Vanessa, la joven experta en la Biblia del grupo, alzó hacia la catequista sus ojos inteligentes y Talia pudo contemplar su cabello teñido de henna y tan liso que caía como cortinas a ambos lados de su rostro.
– Pues sí, ése es.
– ¿No es, por así decirlo, tan mayor como para ser su padre?
– Casi, aunque yo lo dejaría en que es tan mayor como para ser su tío.
Talia se apuntó en la memoria que, la próxima vez que viese a Laurel, tendría que advertirla de que los chicos del grupo de catequesis podrían sentir algo de lástima por ella debido a la edad de su pareja. También sería conveniente prevenirla de que el paintball podría resultar un poco más doloroso de lo que le había dicho o, para ser justos, de lo que pensaba. Bueno, igual sería mejor no «prevenirla», o por lo menos no utilizar esa palabra exactamente.

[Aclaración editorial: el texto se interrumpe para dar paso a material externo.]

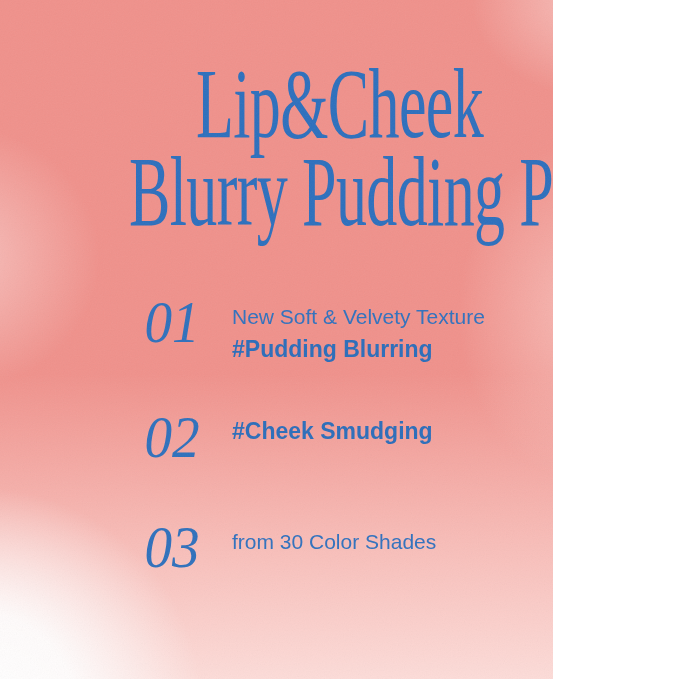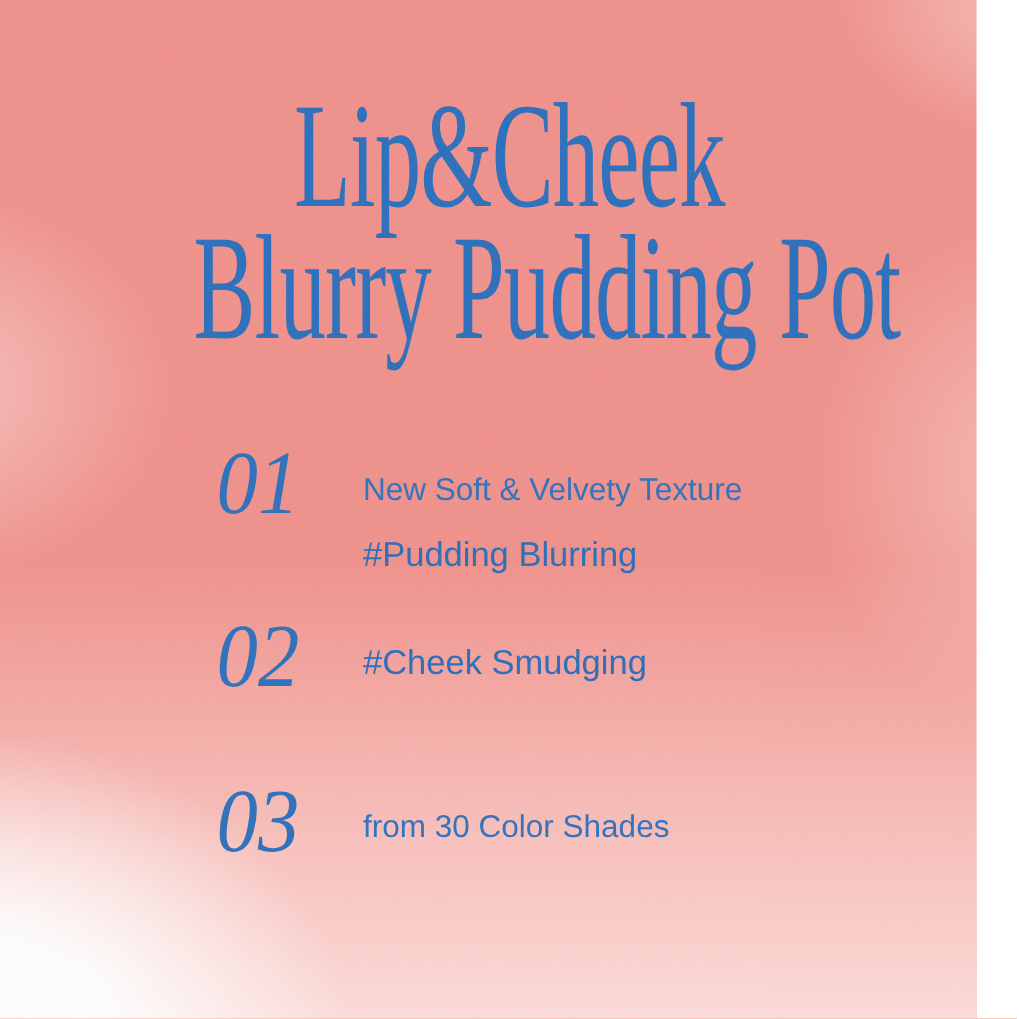"Lip&Cheek" .poster { width: 651px -> 553px }
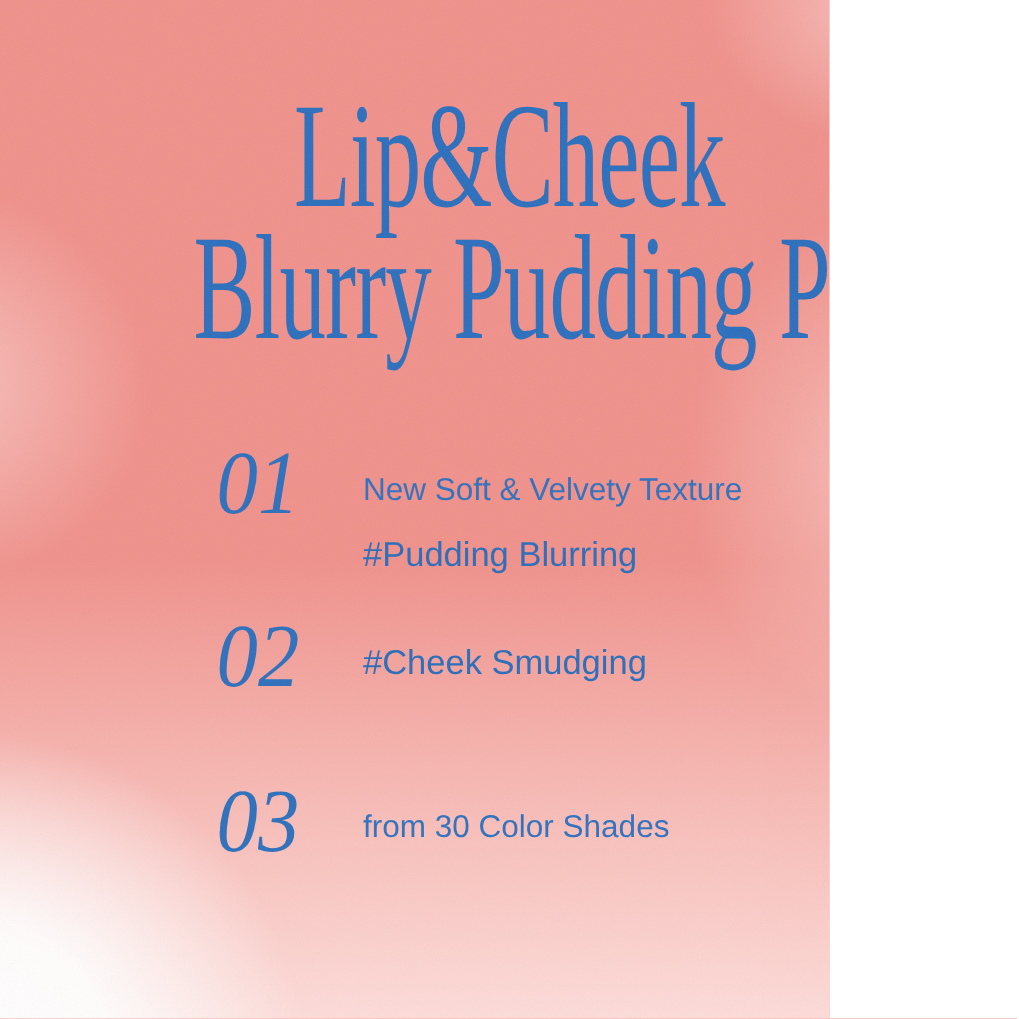"New Soft & Velvety Texture" .lines p { margin: 14px -> 4px }
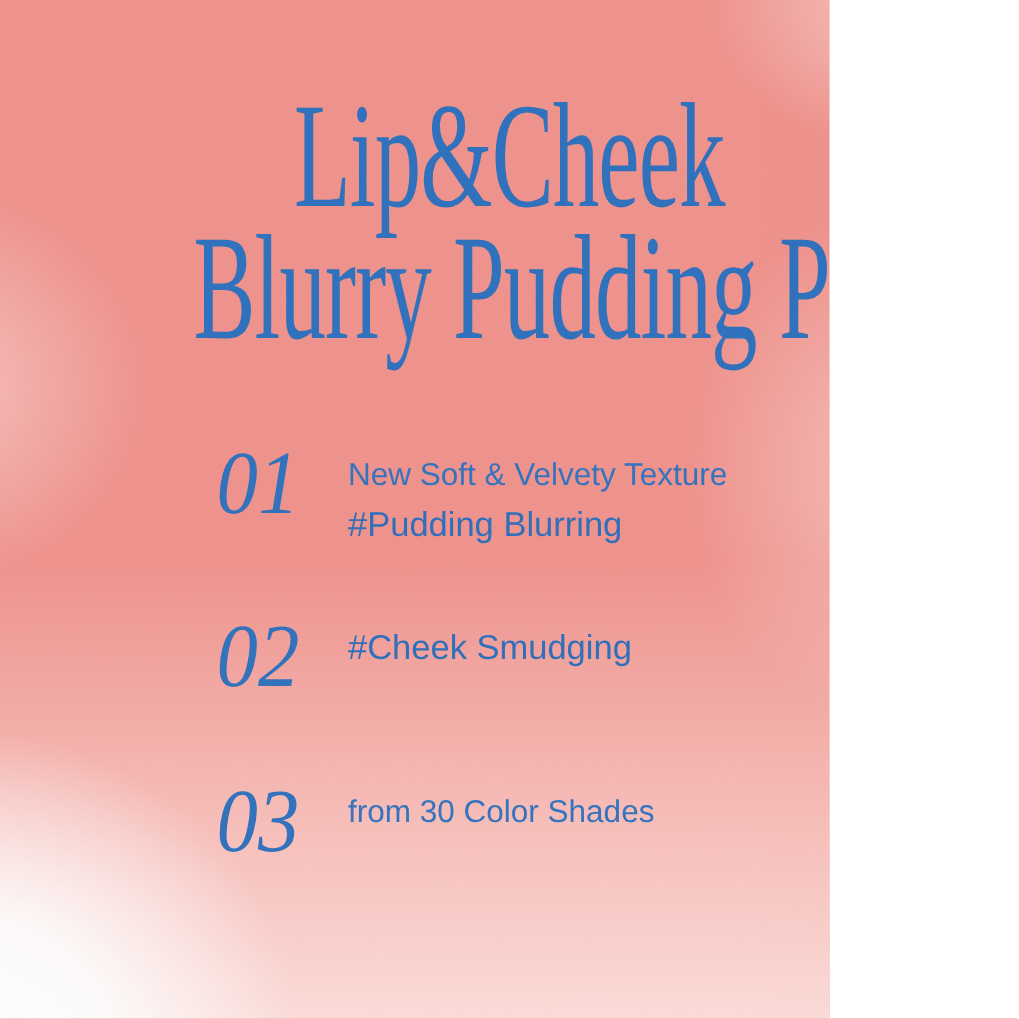"#Pudding Blurring" .lines p.hashtag { font-weight: 400 -> 700 }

Era consciente de que, en ocasiones, trataba a Laurel con más delicadeza de lo necesario, pero algo acerca de la violencia del juego le hacía preguntarse si habría sido una buena idea insistir tanto a Laurel para que se viniera con ellos al bosque el sábado próximo. Es cierto que habían pasado años desde que su compañera de piso sufriera la agresión y que casi nunca hablaban de ello, pero su amiga estaba mucho más dañada de lo que dejaba adivinar. Todavía necesitaba estar fuera del estado en las fechas del aniversario del ataque.
A veces, Talia se preguntaba si de verdad conocía todos los detalles de lo que había sucedido aquel atardecer de domingo allá en Underhill. En ocasiones, se preguntaba si alguien sabría la verdad.
Rápidamente, contuvo su imaginación. A fin de cuentas, no era más que paintball, un juego. Y lo cierto es que Laurel no salía demasiado. Veía a David un par de noches a la semana e iba a nadar con su jefa, pero el resto del tiempo lo pasaba en el albergue con los indigentes que buscaban refugiarse del frío. Talia era, prácticamente, su única amiga. Lo cual, por cierto, le condujo a pensar en otra característica inexplicable de la historia de Laurel: ¿por qué su compañera de piso le había permitido seguir formando parte de su vida cuando, voluntariamente, se había ido apartando del resto del rebaño? Laurel había tenido una pandilla de amigas una vez. Las dos habían formado parte de un grupo y se movían por la universidad siempre juntas: un grupito de jovencitas que vestían y hablaban igual y que, a través de la fuerza incontestable del número, podían ayudarse a soportar las situaciones sociales más incómodas e intimidatorias. Pero Laurel se había desgajado del resto de la pandilla desde que pasó por aquella pesadilla, al principio de su segundo año de carrera.